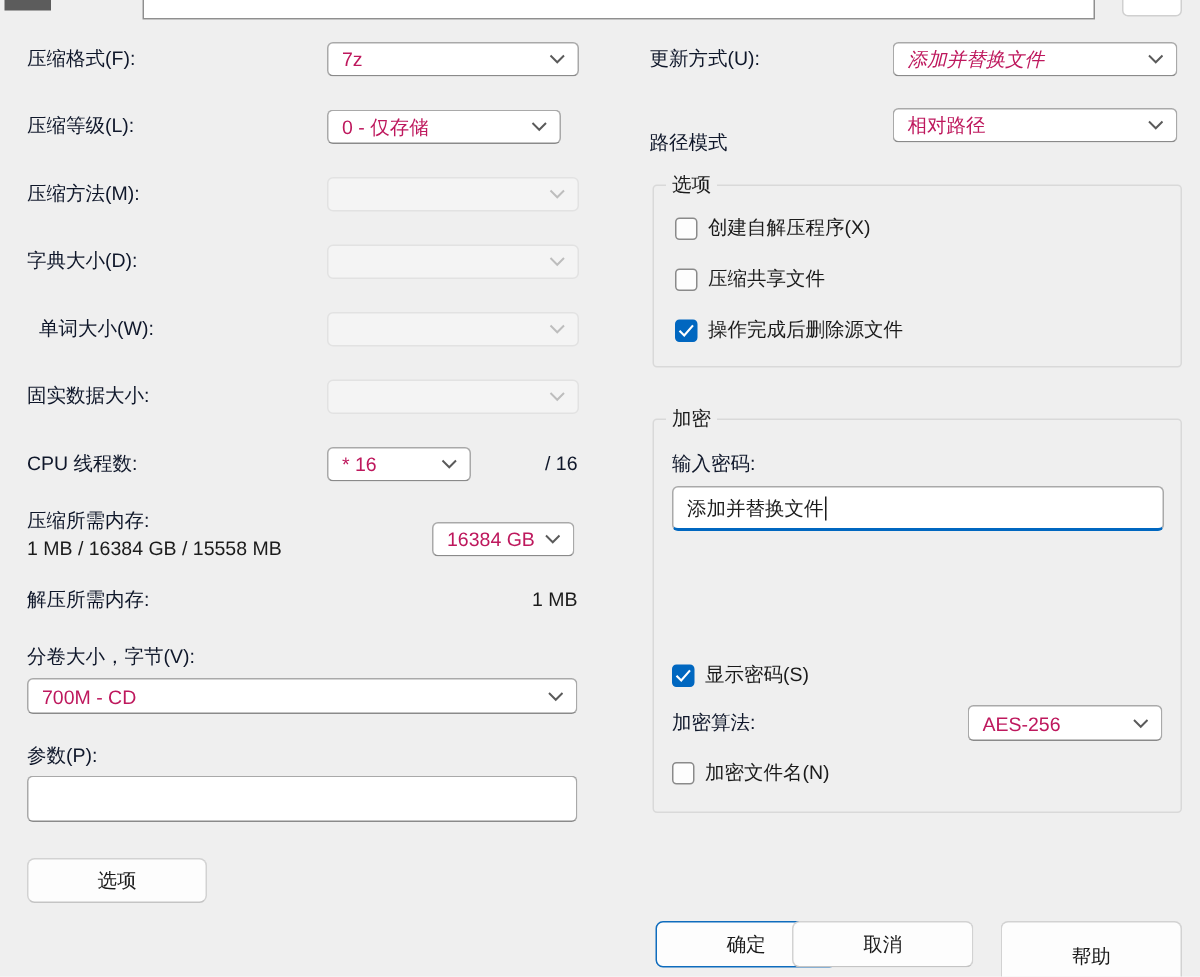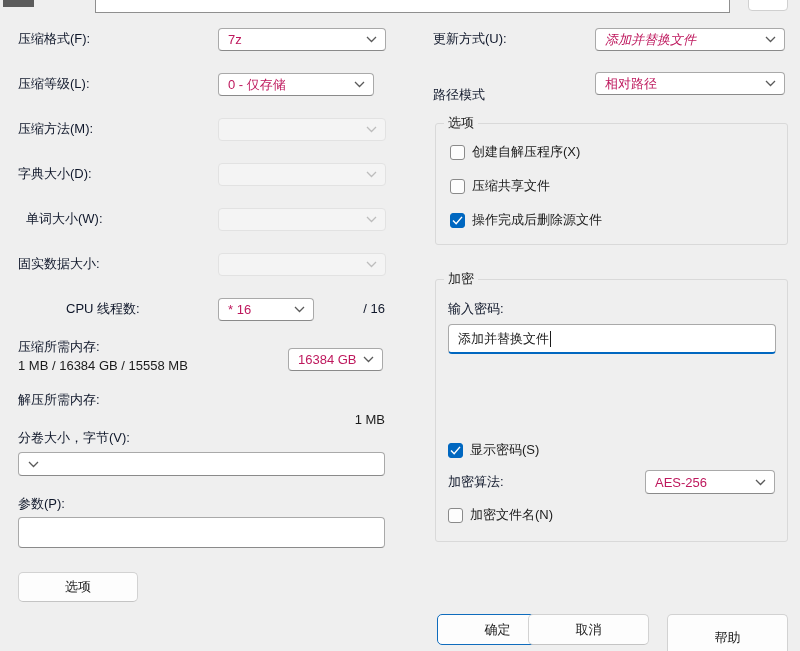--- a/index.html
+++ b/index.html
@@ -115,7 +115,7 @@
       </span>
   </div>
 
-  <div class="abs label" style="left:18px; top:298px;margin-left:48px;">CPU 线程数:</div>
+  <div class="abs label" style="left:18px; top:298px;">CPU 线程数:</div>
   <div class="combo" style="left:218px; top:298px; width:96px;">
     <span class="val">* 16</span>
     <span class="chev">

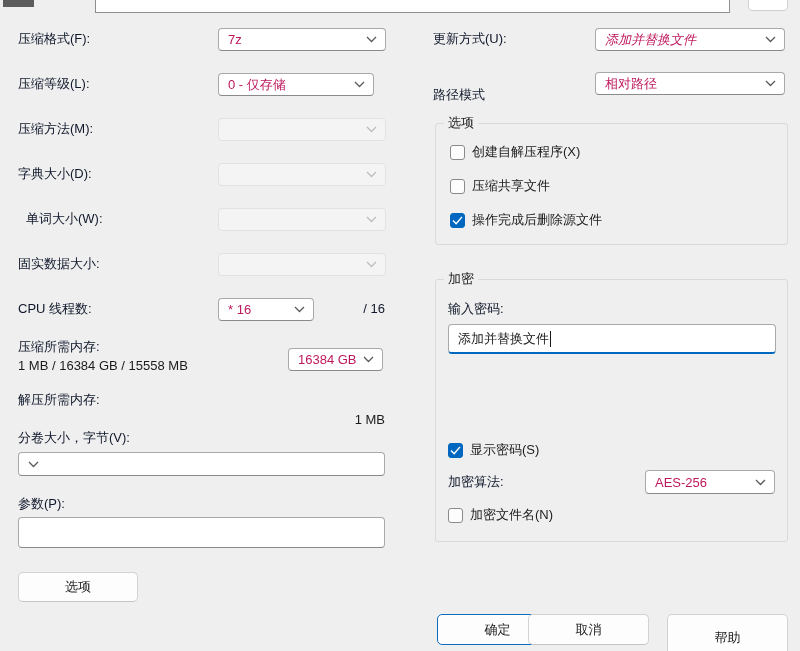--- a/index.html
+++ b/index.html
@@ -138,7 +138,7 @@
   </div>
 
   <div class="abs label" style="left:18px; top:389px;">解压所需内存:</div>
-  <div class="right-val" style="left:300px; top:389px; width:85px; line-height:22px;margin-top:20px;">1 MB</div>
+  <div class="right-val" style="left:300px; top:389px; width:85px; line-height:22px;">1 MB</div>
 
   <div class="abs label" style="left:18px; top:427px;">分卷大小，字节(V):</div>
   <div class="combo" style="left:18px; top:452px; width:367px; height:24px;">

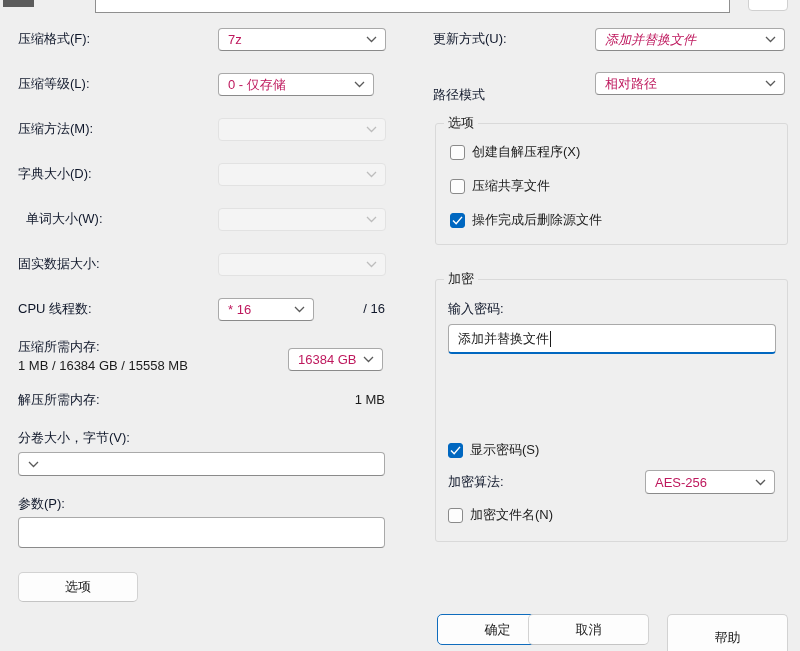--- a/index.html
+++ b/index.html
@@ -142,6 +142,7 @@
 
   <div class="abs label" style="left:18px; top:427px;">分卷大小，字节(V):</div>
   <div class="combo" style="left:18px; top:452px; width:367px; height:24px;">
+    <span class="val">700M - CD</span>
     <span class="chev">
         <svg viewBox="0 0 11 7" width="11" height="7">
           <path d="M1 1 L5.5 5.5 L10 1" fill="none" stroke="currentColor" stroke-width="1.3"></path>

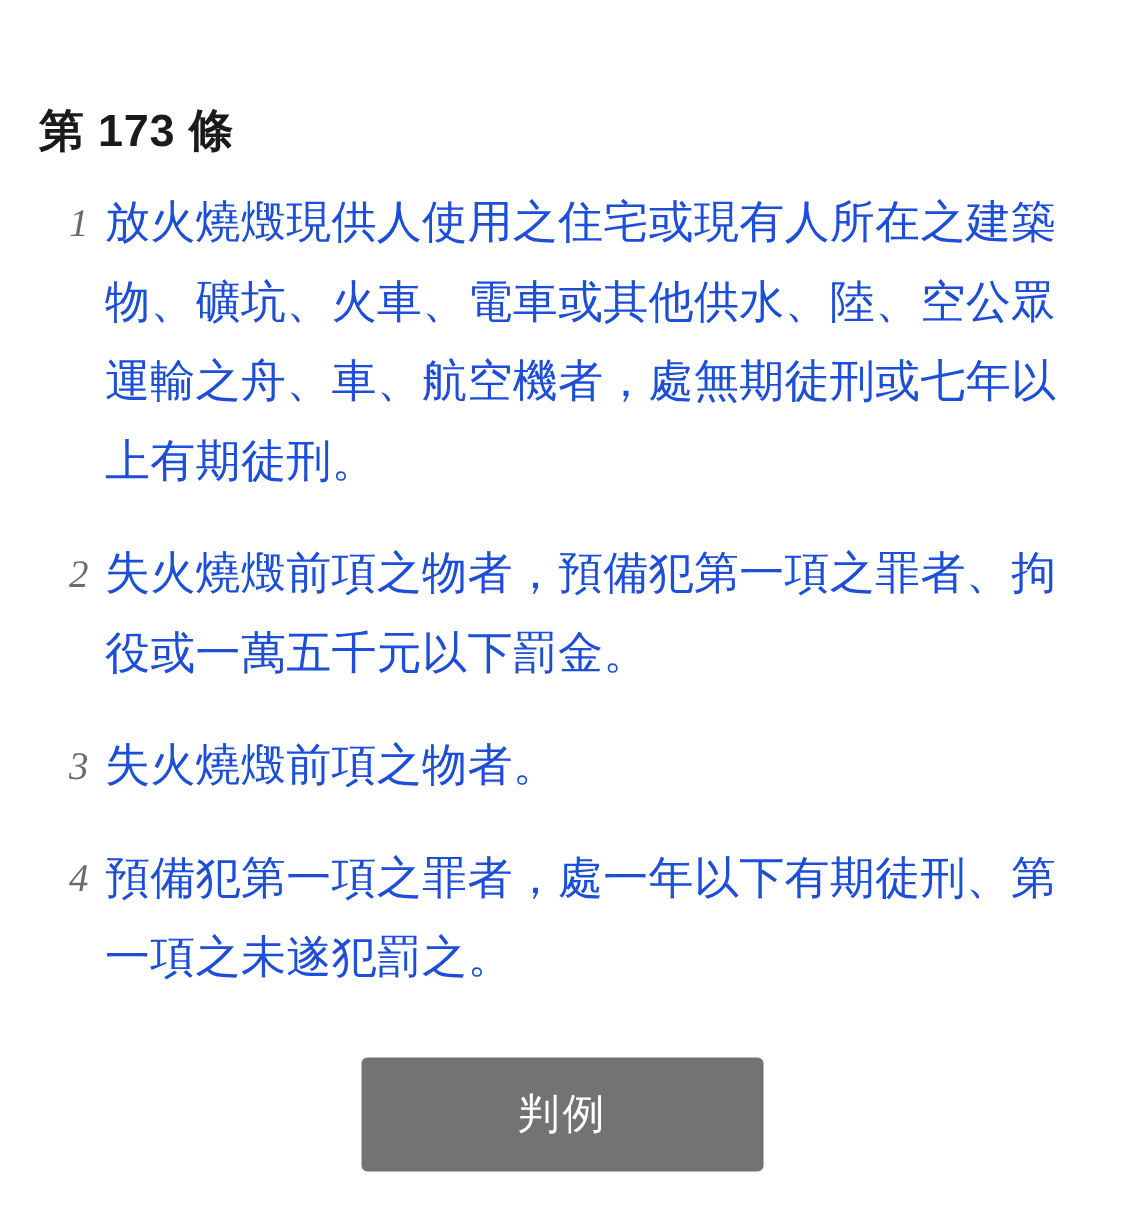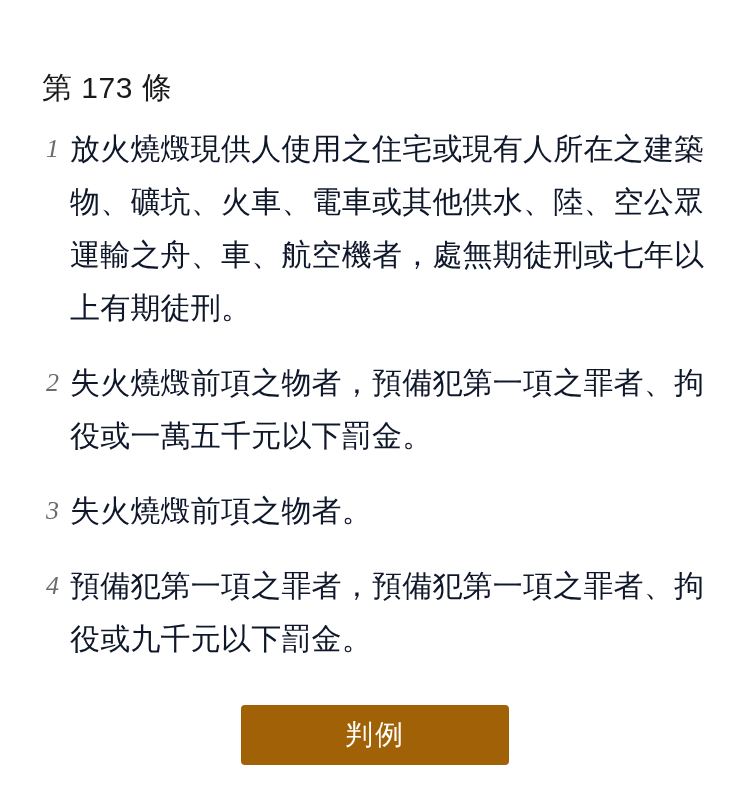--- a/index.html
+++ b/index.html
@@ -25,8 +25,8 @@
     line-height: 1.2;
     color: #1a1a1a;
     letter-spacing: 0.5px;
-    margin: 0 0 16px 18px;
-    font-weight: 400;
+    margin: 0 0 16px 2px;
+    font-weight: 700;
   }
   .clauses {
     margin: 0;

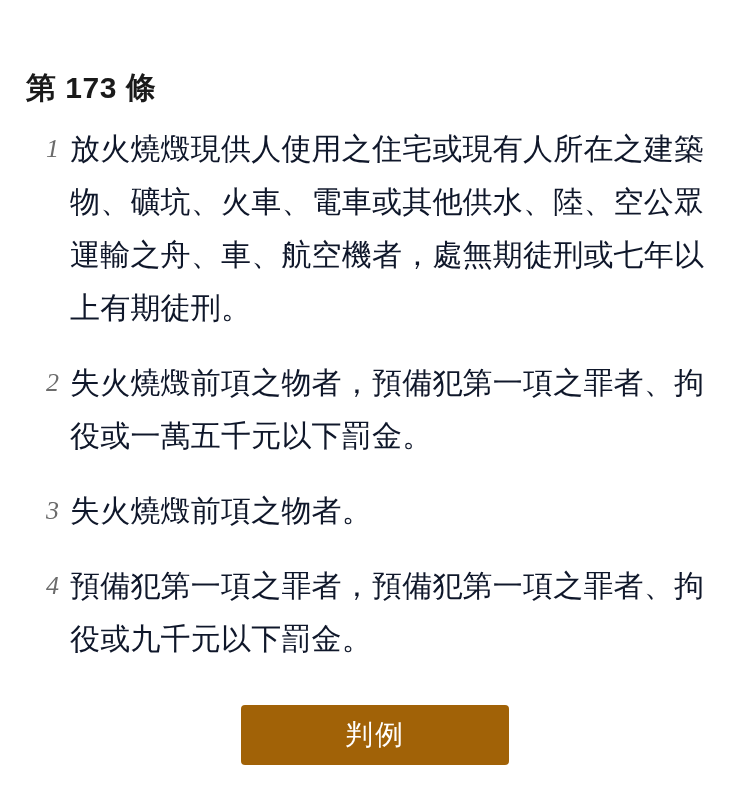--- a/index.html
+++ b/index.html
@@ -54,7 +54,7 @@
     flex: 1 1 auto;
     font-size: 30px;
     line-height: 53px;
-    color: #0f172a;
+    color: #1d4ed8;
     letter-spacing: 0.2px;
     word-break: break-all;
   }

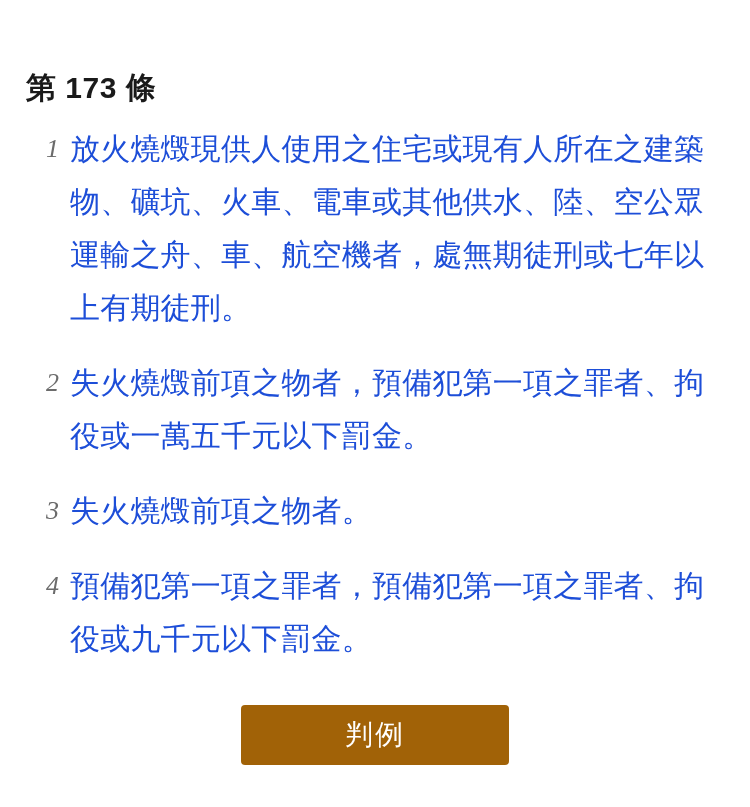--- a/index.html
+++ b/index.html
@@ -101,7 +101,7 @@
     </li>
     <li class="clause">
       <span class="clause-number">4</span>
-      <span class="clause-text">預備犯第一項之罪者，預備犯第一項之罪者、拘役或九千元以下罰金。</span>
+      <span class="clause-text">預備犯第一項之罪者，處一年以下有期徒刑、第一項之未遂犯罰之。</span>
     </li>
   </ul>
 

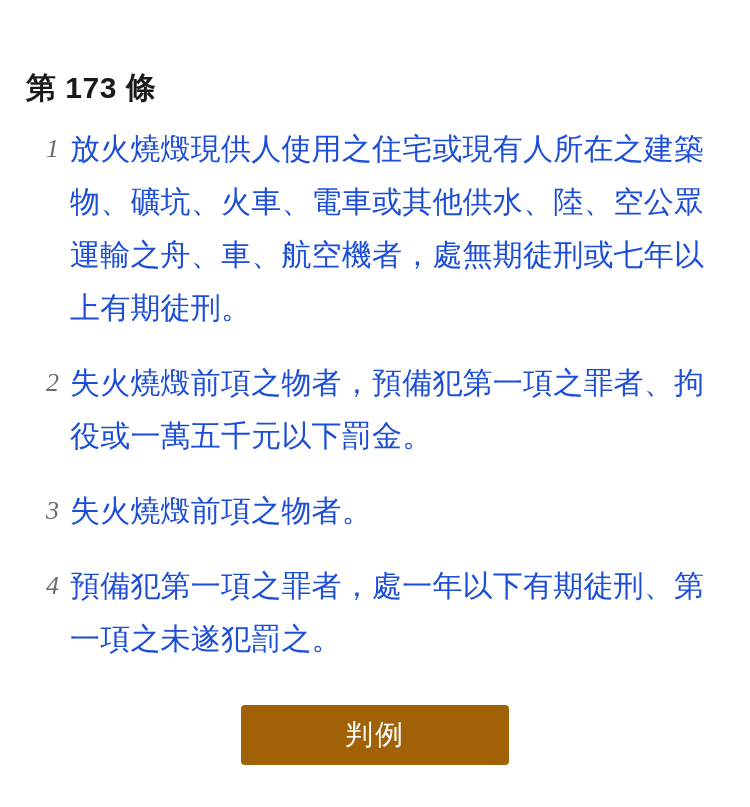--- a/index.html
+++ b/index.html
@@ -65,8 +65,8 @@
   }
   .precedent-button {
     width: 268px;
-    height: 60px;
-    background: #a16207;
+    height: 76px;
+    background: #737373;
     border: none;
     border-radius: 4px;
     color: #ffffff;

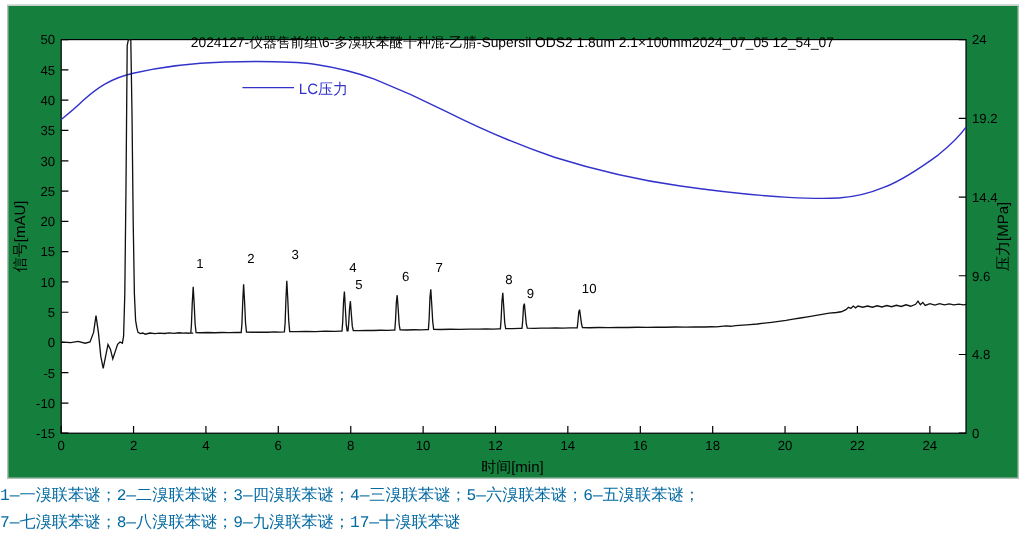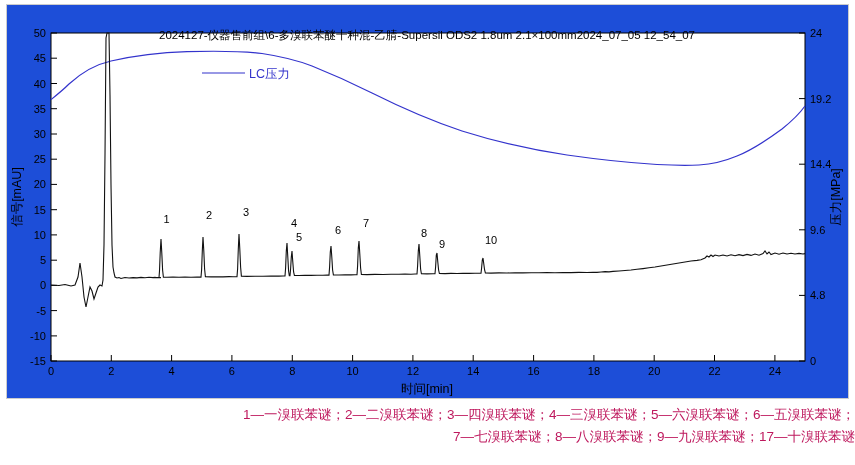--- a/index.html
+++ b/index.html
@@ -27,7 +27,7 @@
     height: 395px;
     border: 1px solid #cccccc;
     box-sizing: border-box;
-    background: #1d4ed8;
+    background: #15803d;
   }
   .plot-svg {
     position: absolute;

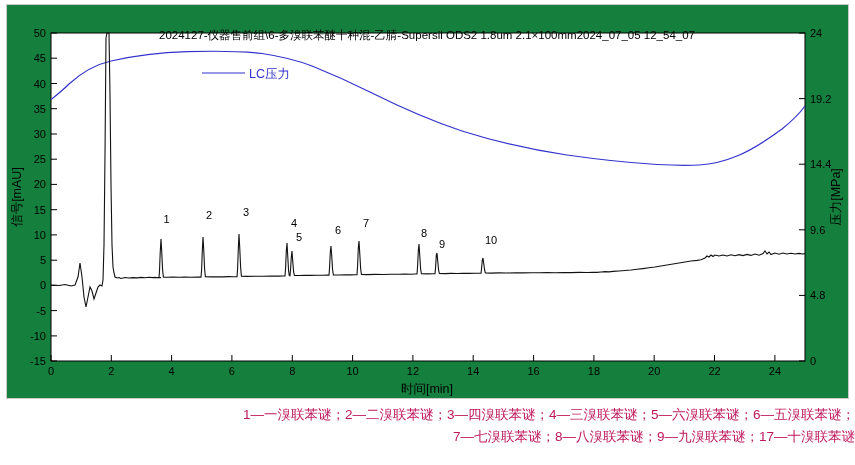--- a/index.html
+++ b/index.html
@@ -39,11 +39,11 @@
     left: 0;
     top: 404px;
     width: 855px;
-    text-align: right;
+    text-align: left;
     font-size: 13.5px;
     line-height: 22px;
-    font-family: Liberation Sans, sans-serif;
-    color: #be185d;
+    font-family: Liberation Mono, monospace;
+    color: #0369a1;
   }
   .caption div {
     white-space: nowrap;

## EXERCISE DIRECTIONS:
Copy each line of the listing above that contains the word "font".

## ANSWER:
-    font-weight: 400;
+    font-weight: 700;
     font-size: 30px;
     font-size: 13.5px;
-    font-family: Liberation Sans, sans-serif;
+    font-family: Liberation Mono, monospace;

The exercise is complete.